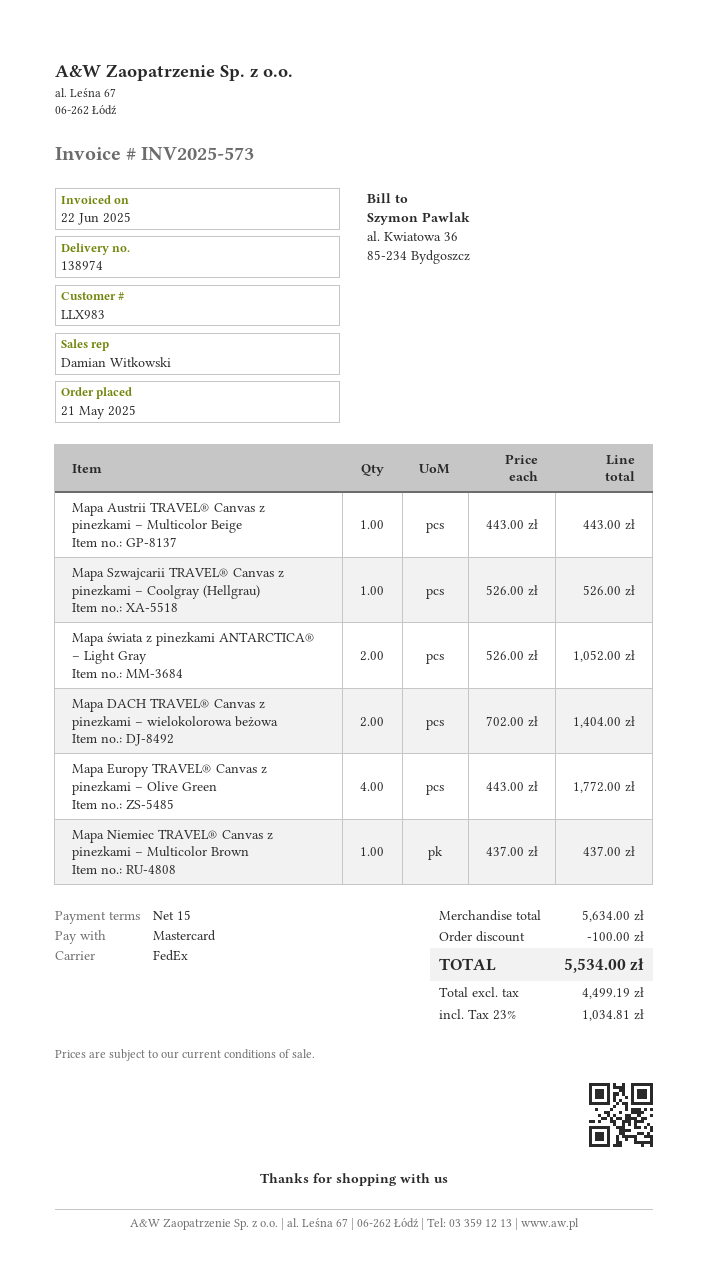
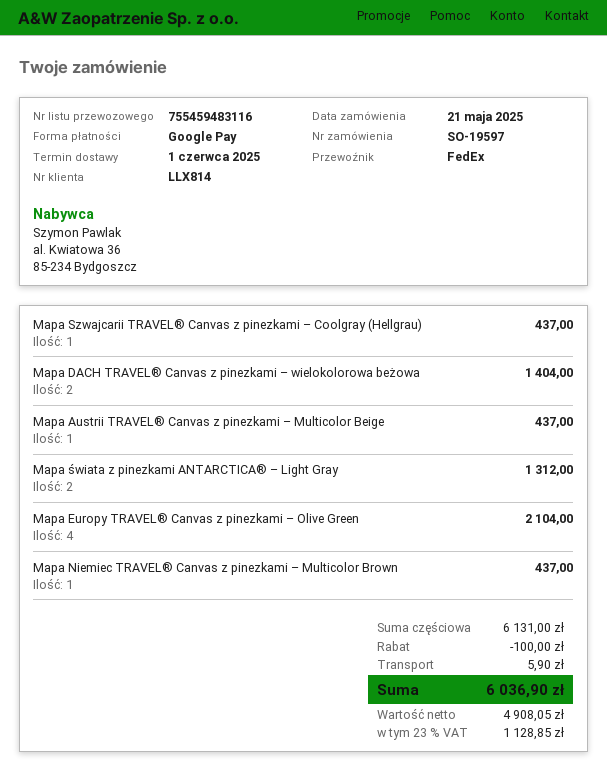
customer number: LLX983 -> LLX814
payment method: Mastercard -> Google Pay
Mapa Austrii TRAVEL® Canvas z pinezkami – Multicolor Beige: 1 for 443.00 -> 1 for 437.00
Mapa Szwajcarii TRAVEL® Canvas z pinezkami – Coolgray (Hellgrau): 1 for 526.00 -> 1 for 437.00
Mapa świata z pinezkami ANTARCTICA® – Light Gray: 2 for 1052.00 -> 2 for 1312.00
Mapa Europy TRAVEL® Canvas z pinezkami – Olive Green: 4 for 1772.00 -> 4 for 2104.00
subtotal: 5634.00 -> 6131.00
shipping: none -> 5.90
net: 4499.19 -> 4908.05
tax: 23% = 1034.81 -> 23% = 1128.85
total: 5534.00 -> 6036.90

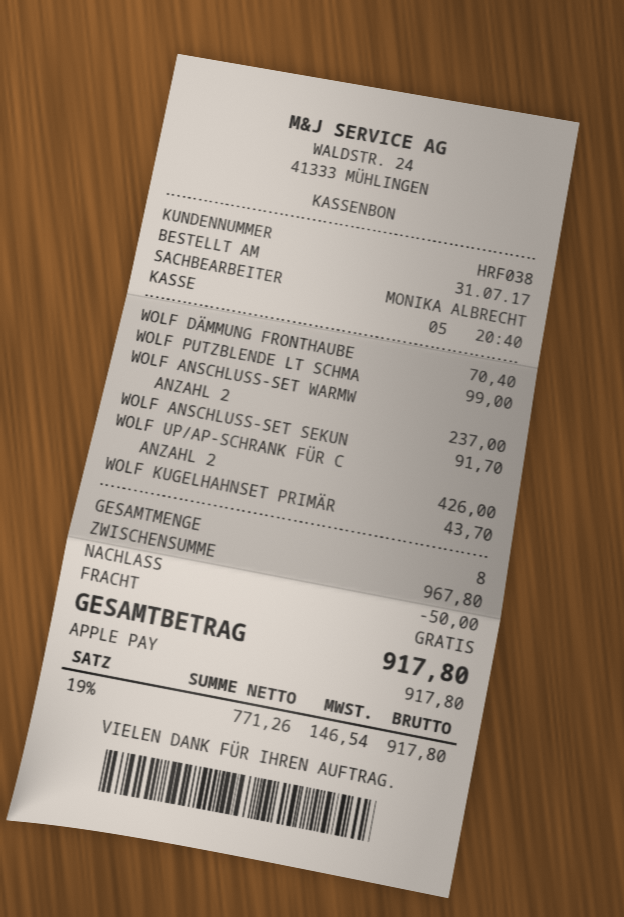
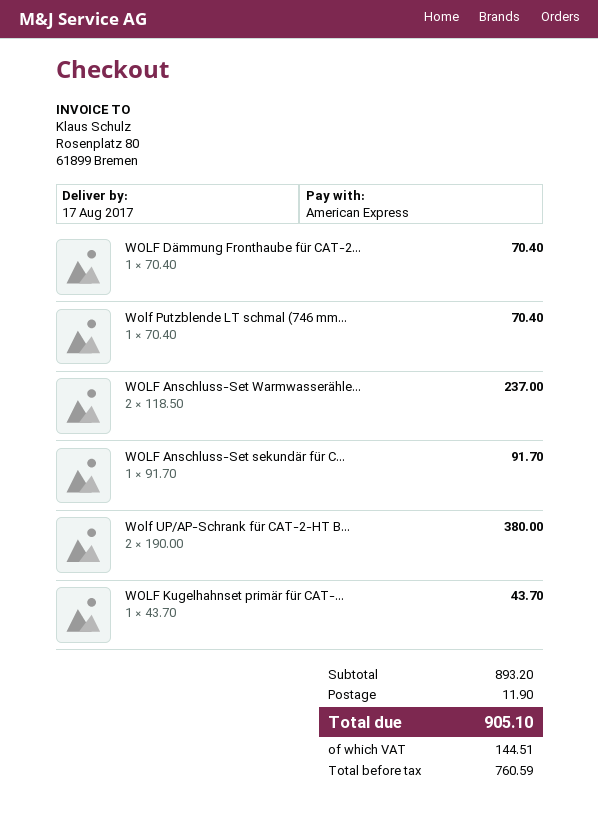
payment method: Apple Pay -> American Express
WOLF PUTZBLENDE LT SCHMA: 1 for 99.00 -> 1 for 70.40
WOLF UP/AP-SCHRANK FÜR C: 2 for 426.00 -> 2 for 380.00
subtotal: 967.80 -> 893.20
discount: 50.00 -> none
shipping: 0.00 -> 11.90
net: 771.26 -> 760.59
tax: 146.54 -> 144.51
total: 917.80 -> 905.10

● ● ● ● ●

**Task goal**.
From the records above, transcribe without alteration every line from the one with "payment method: Mastercard -> Google Pay" to the one with "total: 5534.00 -> 6036.90", inclusive.

**Output for this exercise**.
payment method: Mastercard -> Google Pay
Mapa Austrii TRAVEL® Canvas z pinezkami – Multicolor Beige: 1 for 443.00 -> 1 for 437.00
Mapa Szwajcarii TRAVEL® Canvas z pinezkami – Coolgray (Hellgrau): 1 for 526.00 -> 1 for 437.00
Mapa świata z pinezkami ANTARCTICA® – Light Gray: 2 for 1052.00 -> 2 for 1312.00
Mapa Europy TRAVEL® Canvas z pinezkami – Olive Green: 4 for 1772.00 -> 4 for 2104.00
subtotal: 5634.00 -> 6131.00
shipping: none -> 5.90
net: 4499.19 -> 4908.05
tax: 23% = 1034.81 -> 23% = 1128.85
total: 5534.00 -> 6036.90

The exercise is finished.